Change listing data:
----

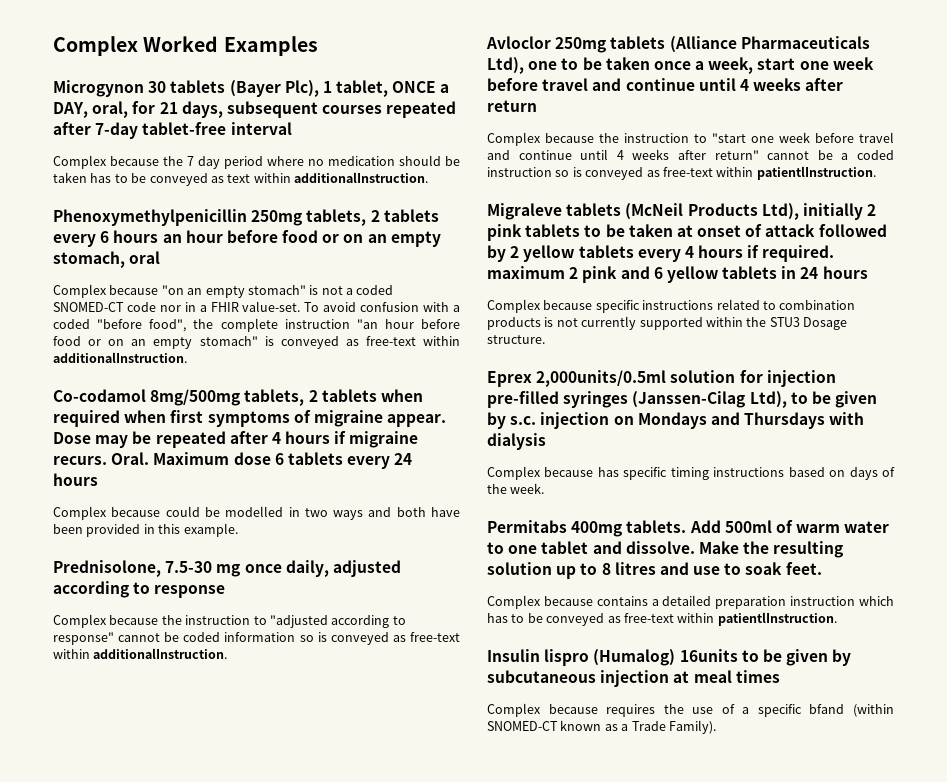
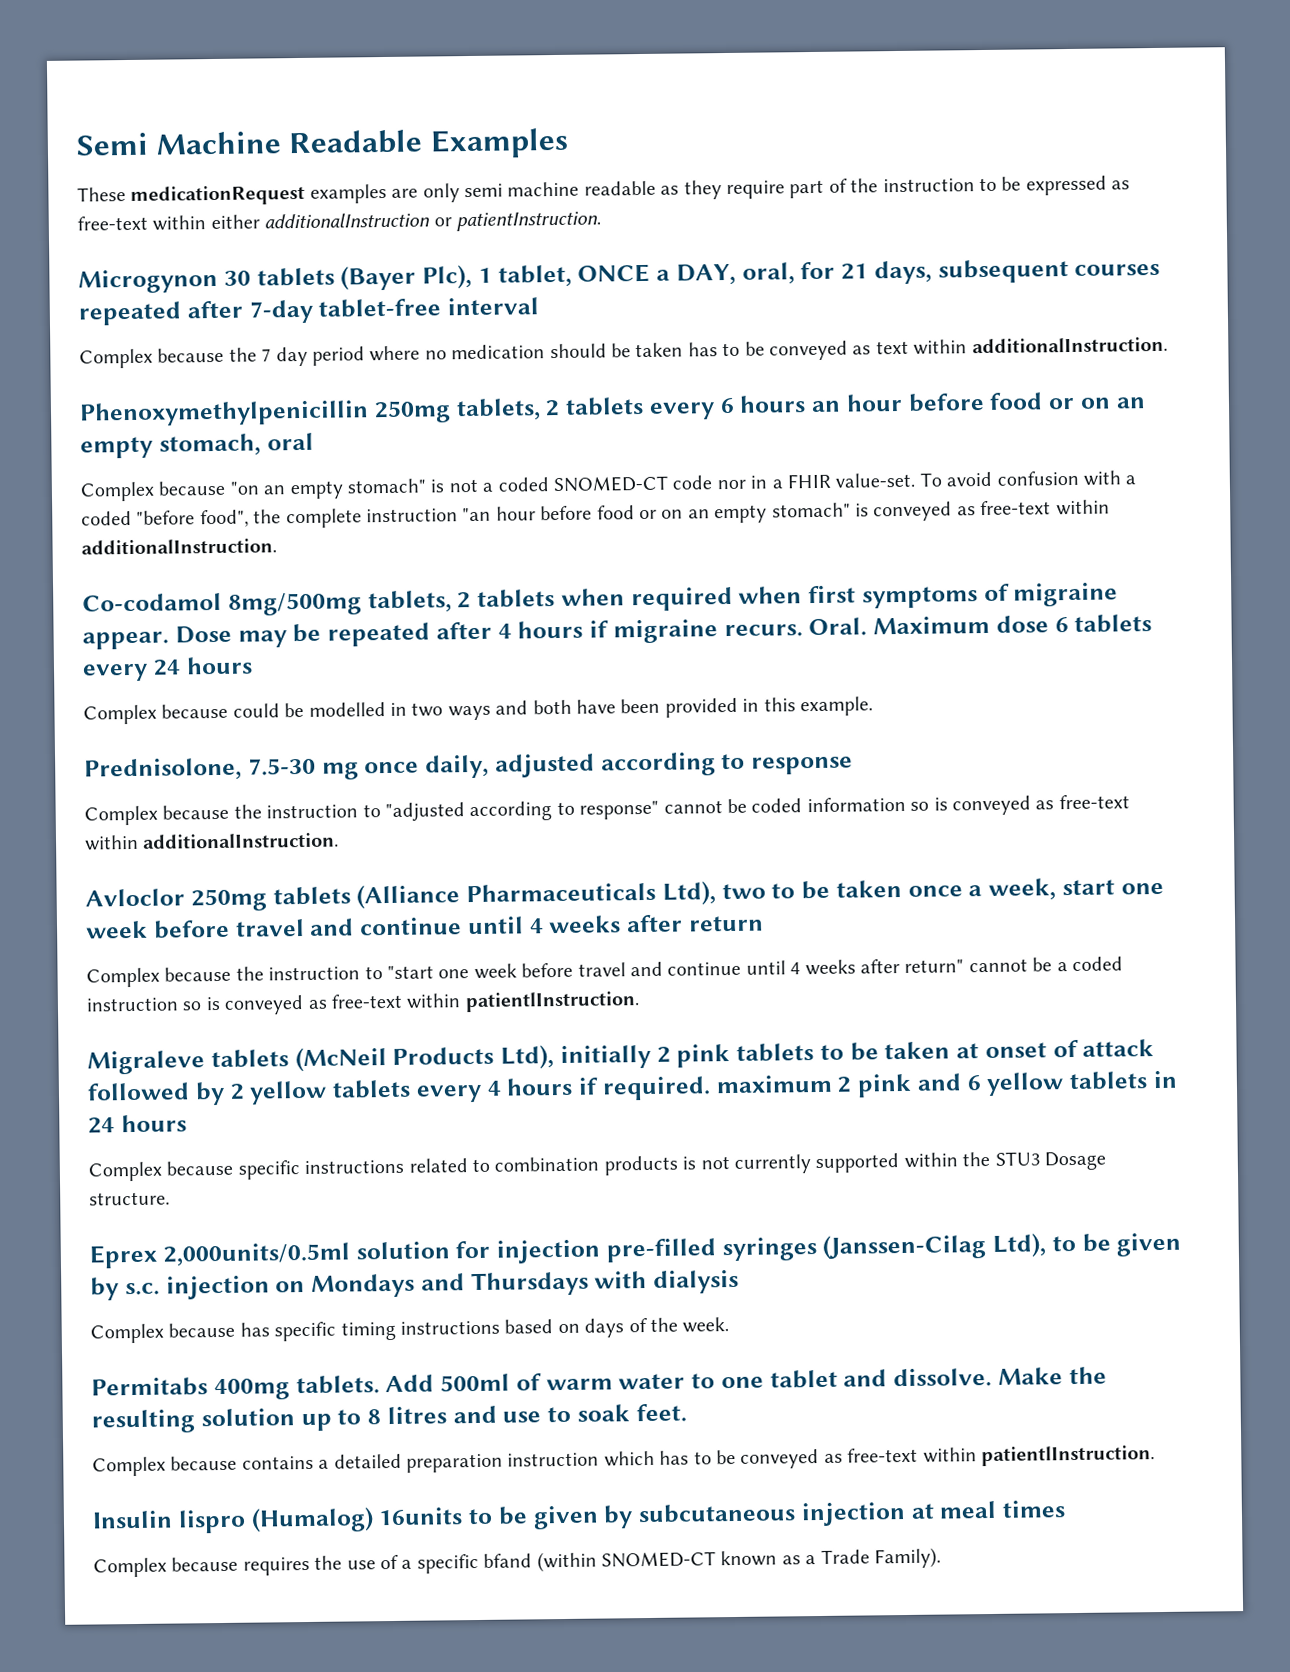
- Complex Worked Examples
+ Semi Machine Readable Examples
+ These medicationRequest examples are only semi machine readable as they require part of the instruction to be expressed as free-text within either additionalInstruction or patientInstruction.
- Avloclor 250mg tablets (Alliance Pharmaceuticals Ltd), one to be taken once a week, start one week before travel and continue until 4 weeks after return
+ Avloclor 250mg tablets (Alliance Pharmaceuticals Ltd), two to be taken once a week, start one week before travel and continue until 4 weeks after return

----

TASK TO COMPLETE:
Output the records above exactly as written, but leave out the pictures.

PROBLEM SOLUTION:
- Complex Worked Examples
+ Semi Machine Readable Examples
+ These medicationRequest examples are only semi machine readable as they require part of the instruction to be expressed as free-text within either additionalInstruction or patientInstruction.
- Avloclor 250mg tablets (Alliance Pharmaceuticals Ltd), one to be taken once a week, start one week before travel and continue until 4 weeks after return
+ Avloclor 250mg tablets (Alliance Pharmaceuticals Ltd), two to be taken once a week, start one week before travel and continue until 4 weeks after return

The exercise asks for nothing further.